Why it matters for learners
Qubit connectivity is the bridge between algorithm design and hardware reality. Algorithms described in terms of arbitrary-connectivity circuits often look deceptively simple. Adding connectivity constraints, and the SWAP gates they require, frequently changes whether an algorithm is executable on today’s hardware.
Understanding connectivity also explains several important patterns in the NISQ literature: why algorithms are often benchmarked on circuits that happen to match hardware topology, why circuit depth is not the only relevant complexity measure, and why the same algorithm can have very different performance profiles on IBM versus Google versus ion trap hardware.
For learners using Qiskit, the transpiler is the practical interface between the circuit you write and the circuit that actually runs. Understanding what the transpiler does, and why it sometimes inflates gate counts dramatically, is essential for interpreting hardware results.
Common misconceptions
Misconception 1: More connectivity is always better. Higher connectivity increases two-qubit coupling, which increases crosstalk. IBM’s choice of heavy-hex was a deliberate fidelity tradeoff: fewer connections mean fewer crosstalk-induced errors, even if more SWAPs are needed. The optimal connectivity depends on the gate error model and the target circuit family.
Misconception 2: Transpilation is just a compiler detail that does not affect results. On noisy hardware, SWAP gates add real errors. A circuit that requires 10 additional SWAP gates (30 additional CNOTs) on one topology versus zero SWAPs on another will produce substantially different output distributions. Connectivity-aware algorithm design and circuit optimization are not optional for getting useful results from current hardware.

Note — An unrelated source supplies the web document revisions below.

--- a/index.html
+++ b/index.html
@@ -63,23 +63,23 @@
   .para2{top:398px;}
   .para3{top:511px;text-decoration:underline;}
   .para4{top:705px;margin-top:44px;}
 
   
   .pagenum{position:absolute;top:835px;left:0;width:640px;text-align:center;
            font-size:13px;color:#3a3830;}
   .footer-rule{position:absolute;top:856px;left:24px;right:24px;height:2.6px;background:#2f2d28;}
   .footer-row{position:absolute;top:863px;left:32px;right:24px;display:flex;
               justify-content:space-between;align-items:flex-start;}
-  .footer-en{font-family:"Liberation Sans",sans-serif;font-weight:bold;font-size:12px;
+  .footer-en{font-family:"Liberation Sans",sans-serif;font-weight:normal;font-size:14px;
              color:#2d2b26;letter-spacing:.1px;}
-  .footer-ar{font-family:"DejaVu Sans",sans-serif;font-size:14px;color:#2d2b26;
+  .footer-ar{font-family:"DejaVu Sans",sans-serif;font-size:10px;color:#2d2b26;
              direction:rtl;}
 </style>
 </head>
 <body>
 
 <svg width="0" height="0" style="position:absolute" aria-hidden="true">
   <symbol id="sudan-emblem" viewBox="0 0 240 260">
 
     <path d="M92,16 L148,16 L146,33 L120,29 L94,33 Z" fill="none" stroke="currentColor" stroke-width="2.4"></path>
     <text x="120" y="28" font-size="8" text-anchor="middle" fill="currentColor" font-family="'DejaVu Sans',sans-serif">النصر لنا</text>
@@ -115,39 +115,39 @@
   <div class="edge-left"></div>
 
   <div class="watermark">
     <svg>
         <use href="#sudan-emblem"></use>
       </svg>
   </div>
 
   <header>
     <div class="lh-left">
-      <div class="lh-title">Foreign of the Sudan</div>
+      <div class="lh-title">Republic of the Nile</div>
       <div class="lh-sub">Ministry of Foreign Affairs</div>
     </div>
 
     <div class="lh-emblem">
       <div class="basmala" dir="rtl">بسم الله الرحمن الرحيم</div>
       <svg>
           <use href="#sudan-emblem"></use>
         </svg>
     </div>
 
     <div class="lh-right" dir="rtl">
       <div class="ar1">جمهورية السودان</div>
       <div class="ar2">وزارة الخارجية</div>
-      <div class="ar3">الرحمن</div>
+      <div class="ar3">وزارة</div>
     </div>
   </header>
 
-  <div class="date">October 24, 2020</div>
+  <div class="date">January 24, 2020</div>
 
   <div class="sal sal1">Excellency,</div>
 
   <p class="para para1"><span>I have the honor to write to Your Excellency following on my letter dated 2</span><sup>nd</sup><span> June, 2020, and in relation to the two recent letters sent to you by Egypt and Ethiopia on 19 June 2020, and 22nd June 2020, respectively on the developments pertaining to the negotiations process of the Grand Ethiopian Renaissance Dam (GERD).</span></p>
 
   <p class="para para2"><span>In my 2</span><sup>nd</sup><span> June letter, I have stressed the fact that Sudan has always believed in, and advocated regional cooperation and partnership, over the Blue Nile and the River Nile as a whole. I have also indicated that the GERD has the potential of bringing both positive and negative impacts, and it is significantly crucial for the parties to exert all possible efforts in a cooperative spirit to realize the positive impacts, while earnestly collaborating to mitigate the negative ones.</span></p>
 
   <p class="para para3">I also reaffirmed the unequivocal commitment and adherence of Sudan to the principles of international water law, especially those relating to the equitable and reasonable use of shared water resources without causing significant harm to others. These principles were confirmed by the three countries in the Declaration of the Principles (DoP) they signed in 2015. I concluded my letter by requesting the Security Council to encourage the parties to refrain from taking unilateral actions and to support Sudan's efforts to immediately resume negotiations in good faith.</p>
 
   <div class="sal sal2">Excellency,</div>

Misconception 3: All-to-all connectivity makes trapped-ion systems strictly better for algorithms. All-to-all connectivity eliminates SWAP overhead but does not eliminate all routing cost. As ion count grows, long-range gates become slower and more error-prone due to mode crowding. For small circuits, ions dominate on connectivity. For large circuits, the tradeoffs become more complex and hardware-specific.